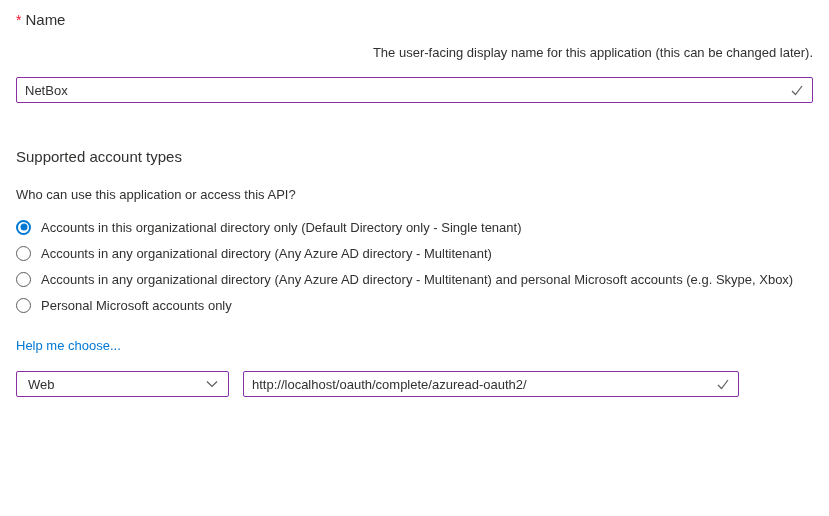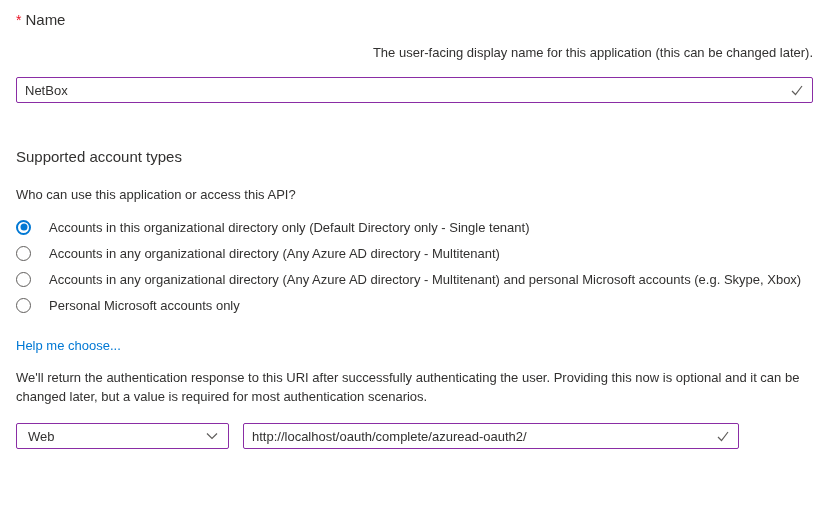"Accounts in this organizational" .radio-row { gap: 8px -> none }
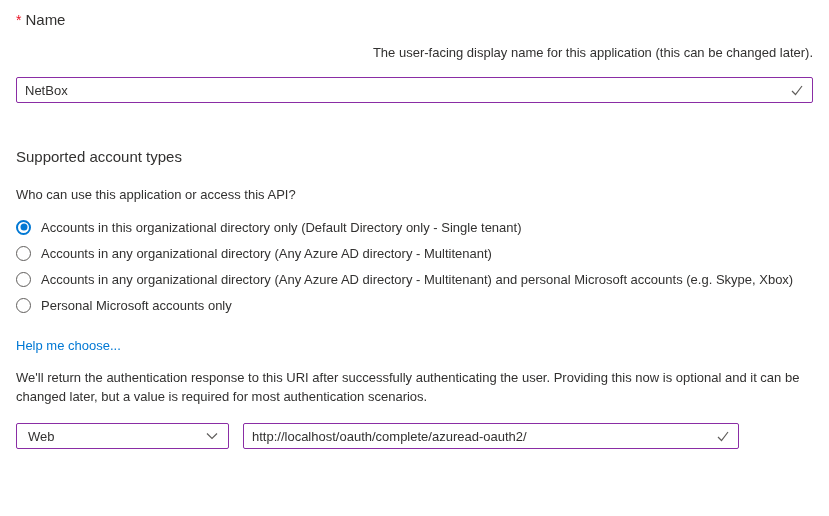"We'll return the authentication response" div.redirect-desc { html: <div>We'll return the authentication response to this URI after successfully authenticating the user. Providing this now is optional and it can be changed later, but a value is required for most authentication scenarios.</div> -> none }
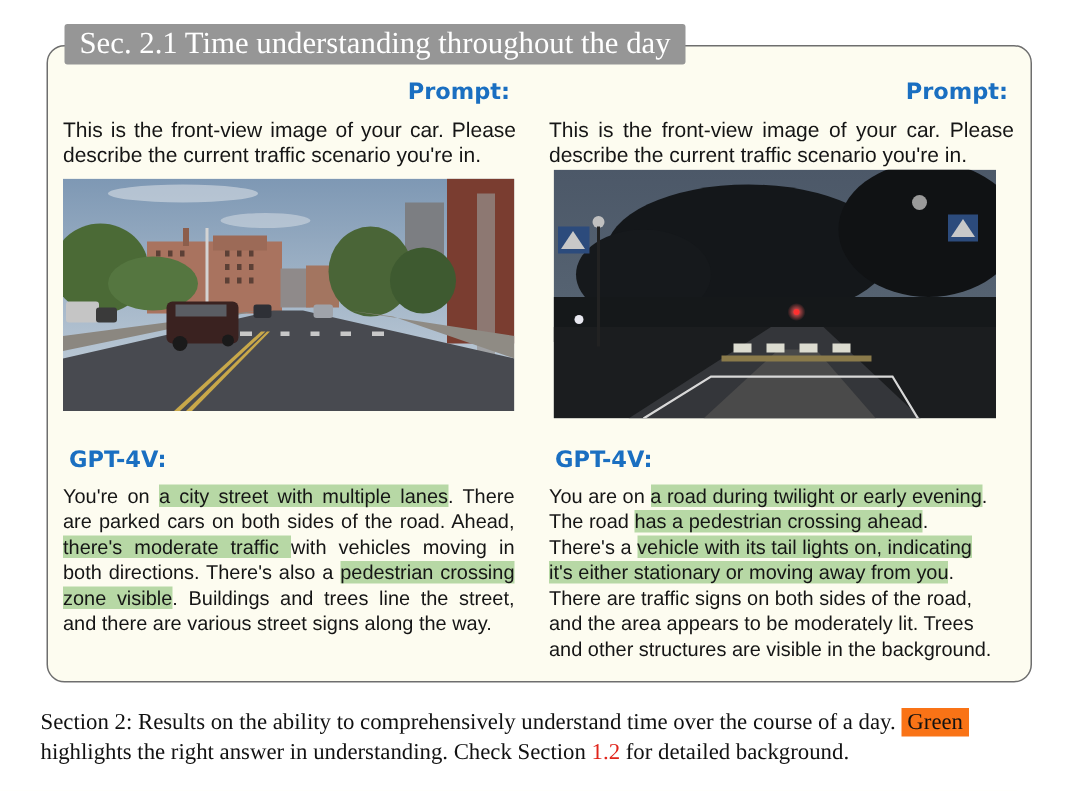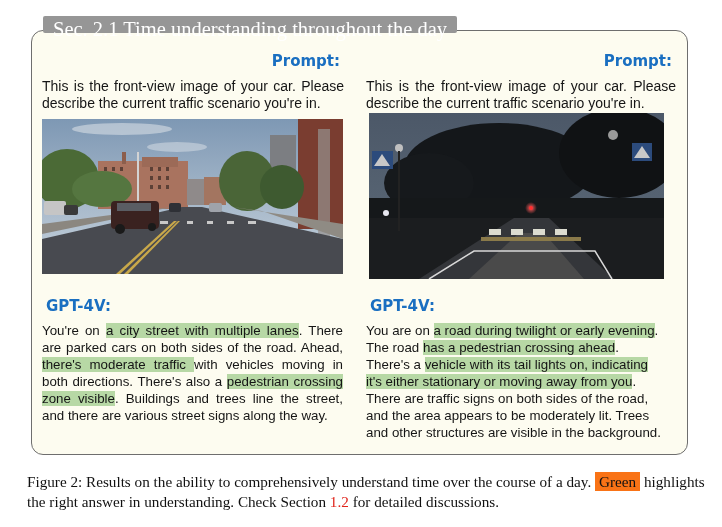"Sec. 2.1 Time understanding throughout" .sec-title { height: 17px -> 27px }
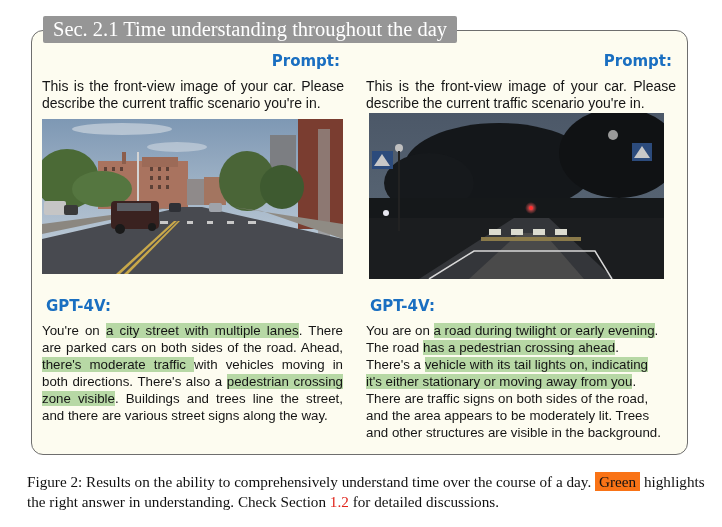"Figure 2: Results on the" span { text: Figure -> Section }
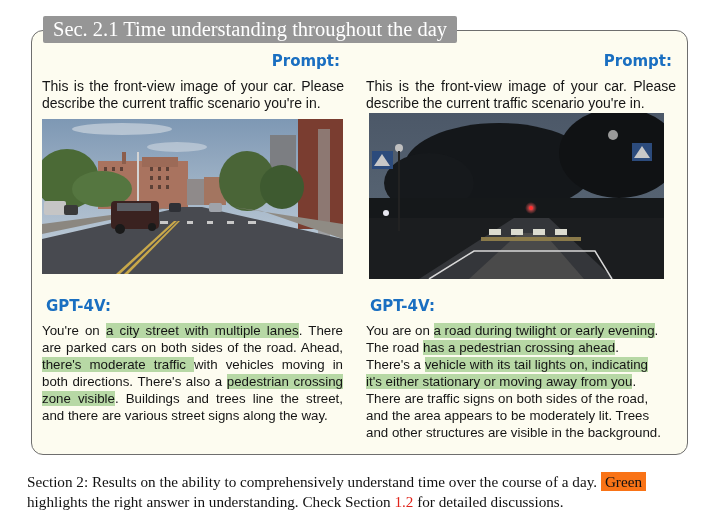"for detailed discussions." span { text: discussions -> background }
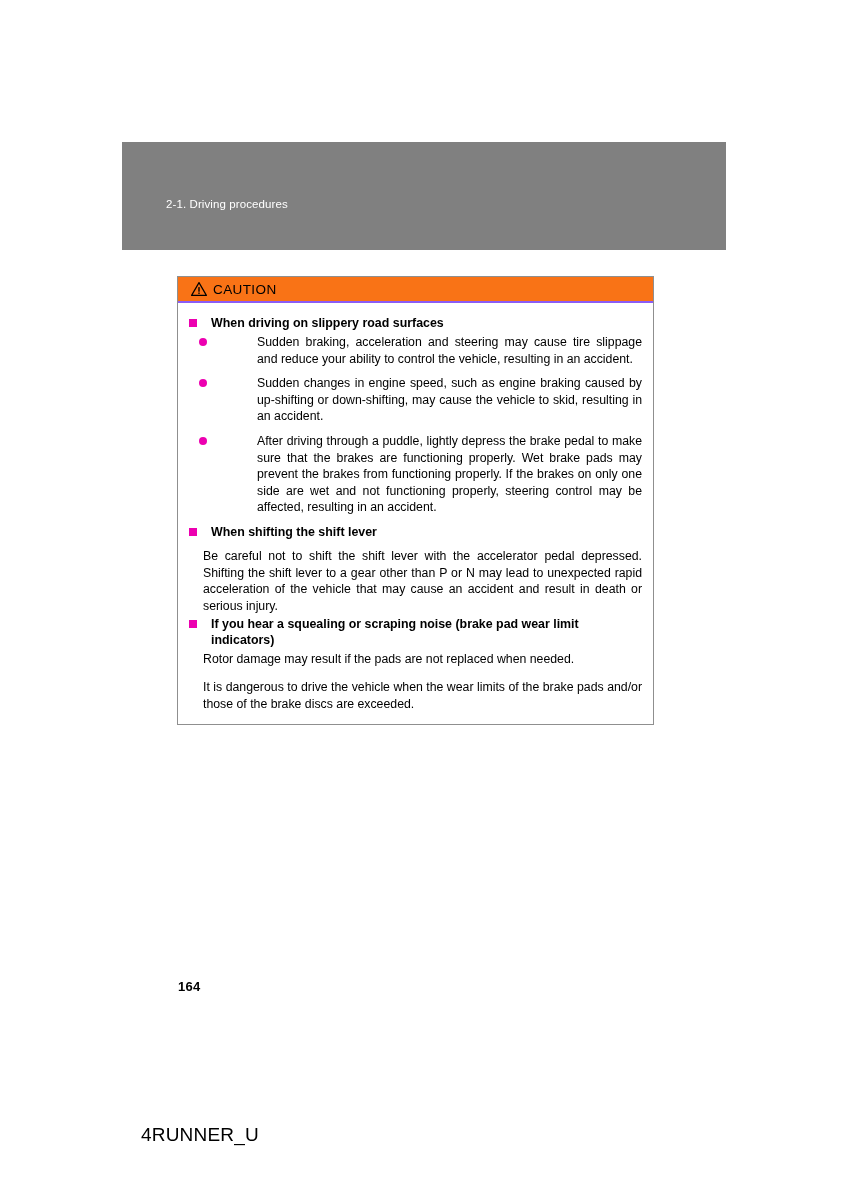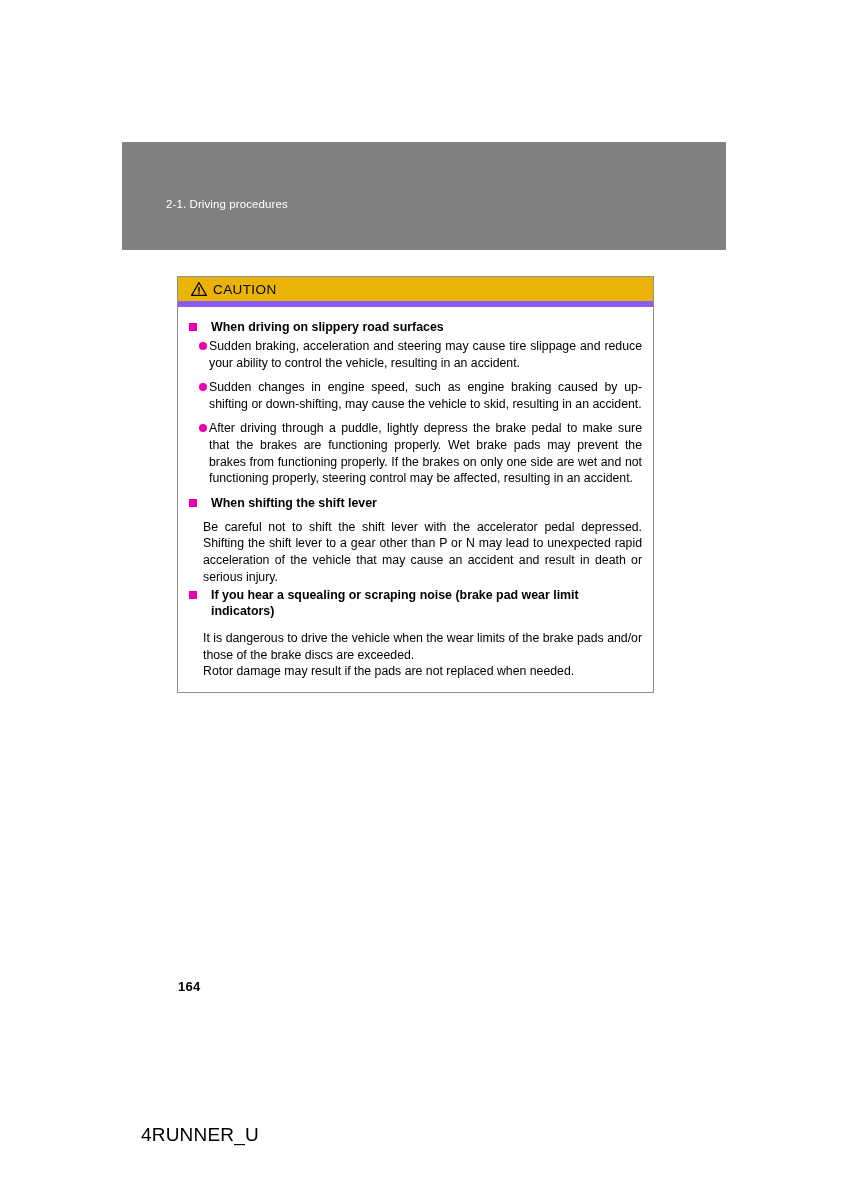"CAUTION" .caution-title-bar { background: #eab308 -> #f97316; border-bottom: 6px solid #8b5cf6 -> 2px solid #8b5cf6 }
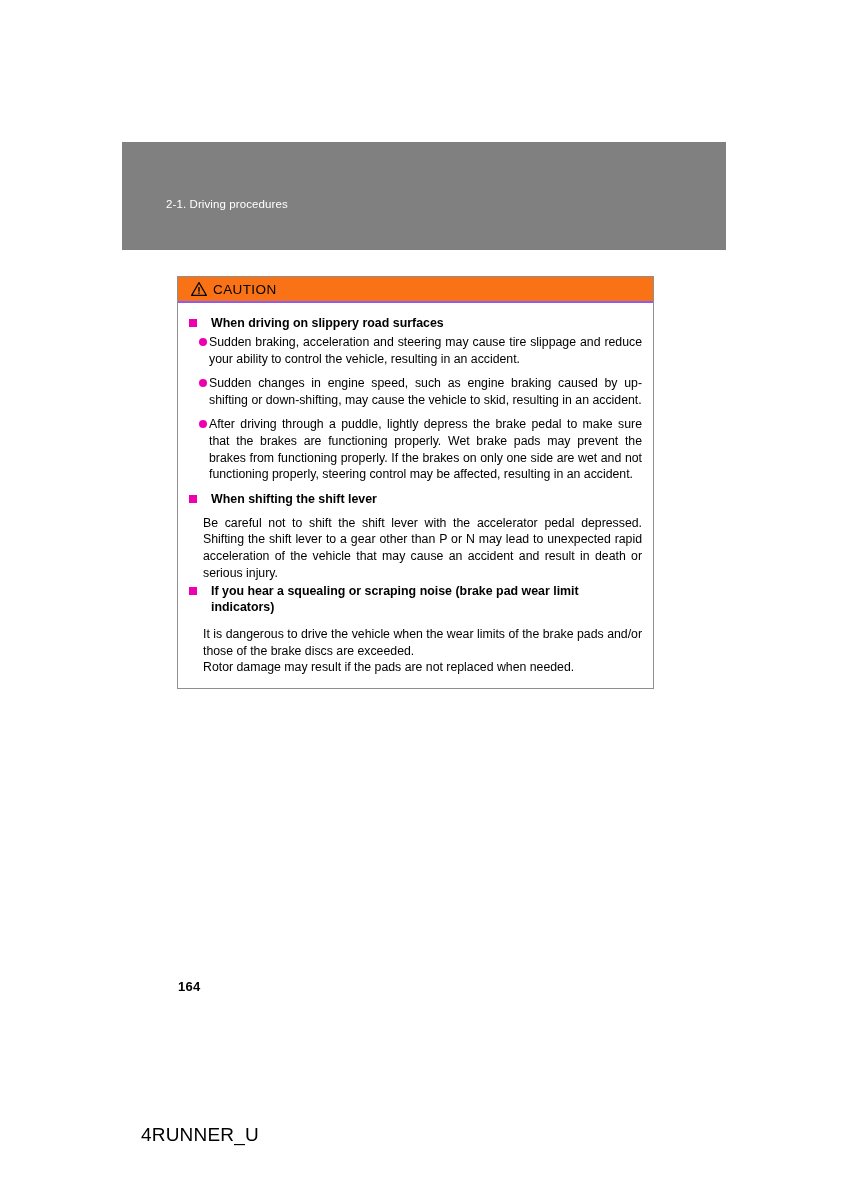"Sudden braking, acceleration and" .bullet-item { gap: none -> 48px }
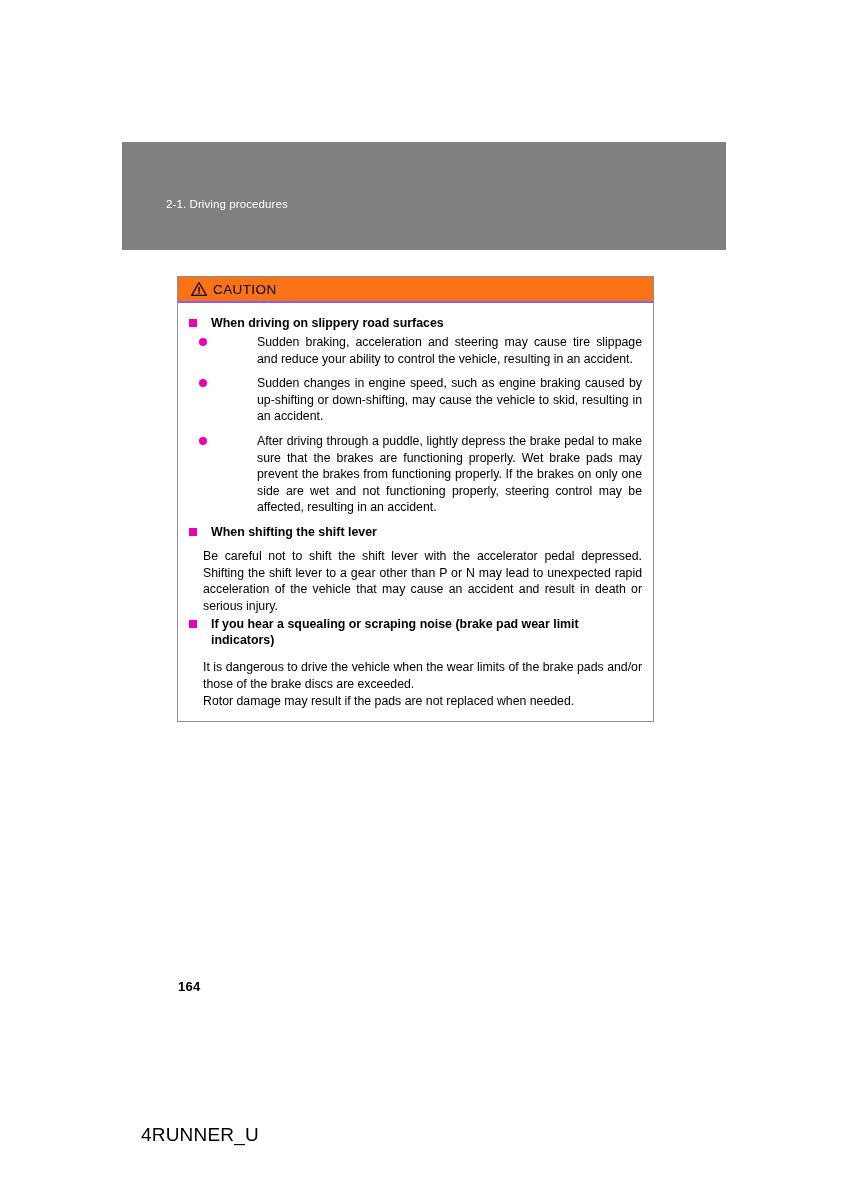"It is dangerous to drive" p.para { order: before "Rotor damage may result if" -> after "Rotor damage may result if" }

### REQUIRED ACTION
From the first line of the entries down to the line with "2.1 Time understanding", print each line exactly; omit any picture.

### RESULT FOR THIS TASK
"Accounts in this organizational" .radio-row { gap: 8px -> none }
"We'll return the authentication response" div.redirect-desc { html: <div>We'll return the authentication response to this URI after successfully authenticating the user. Providing this now is optional and it can be changed later, but a value is required for most authentication scenarios.</div> -> none }
"Sec. 2.1 Time understanding throughout" .sec-title { height: 17px -> 27px }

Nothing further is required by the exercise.